Hypersuccinct Trees – New universal tree source codes for optimal compressed tree data structures and range minima
In this paper, we continue the study of distribution-succinct data structures, i.e., data structures that have (asymptotically) optimal expected space usage (as opposed to only optimal worst case) for a certain data-structuring task, and give a single tree data structure that serves as a universal source code for binary and ordinal trees.
Entropy trees were a precursor to this work, in particular we therein introduced the notion of hypersuccinct trees (a tree-covering data structure with a Huffman code for micro-tree types) and noted that it achieves the optimal expected space of $1.736n + o(n)$ bits to represent a random binary search tree or (equivalently) a range-min data structures for a random permutation.

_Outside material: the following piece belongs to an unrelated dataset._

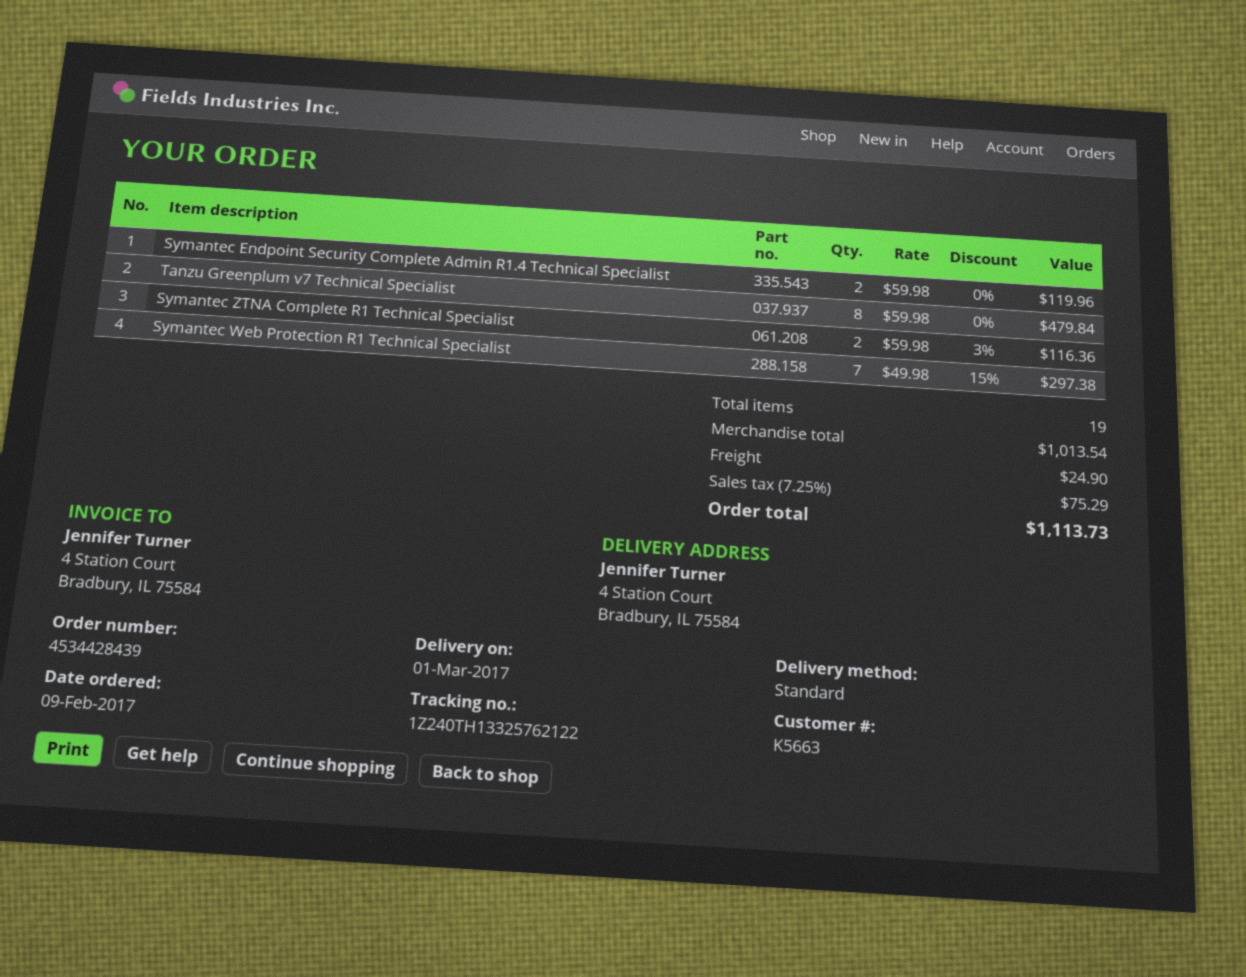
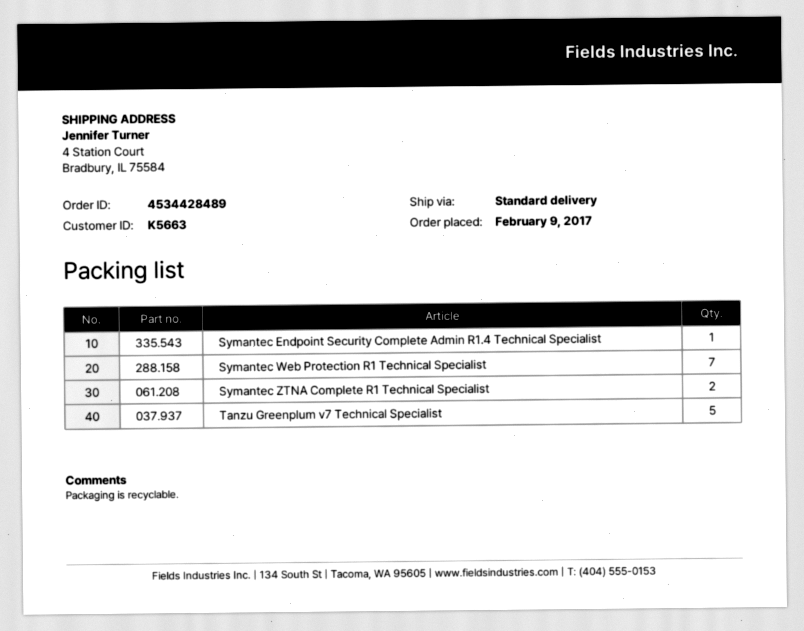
order number: 4534428439 -> 4534428489
Symantec Endpoint Security Complete Admin R1.4 Technical Specialist: 2 -> 1
Tanzu Greenplum v7 Technical Specialist: 8 -> 5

Here, we show that this same data structure actually achieves optimal compression up to lower order terms for a whole range of tree sources, and in particular all of following distributions of tree shapes:
- binary search trees (BSTs) built from random insertions,
- Cartesian trees of random arrays,
- random fringe-balanced BSTs,
- binary trees with a given number of binary/unary/leaf nodes,
- random binary tries generated from memoryless sources,
- (uniformly chosen) full binary trees (a.k.a. extended binary trees),
- (uniformly chosen) unary paths,
- (uniformly chosen) weight-balanced BSTs,
- (uniformly chosen) AVL trees, and
- (uniformly chosen) left-leaning red-black trees.
Hypersuccinct trees combine the compression achieved by the best known universal codes for binary trees with the operation support of the best succinct tree data structures, and they do so “automatically” (without tailoring to the tree family at hand).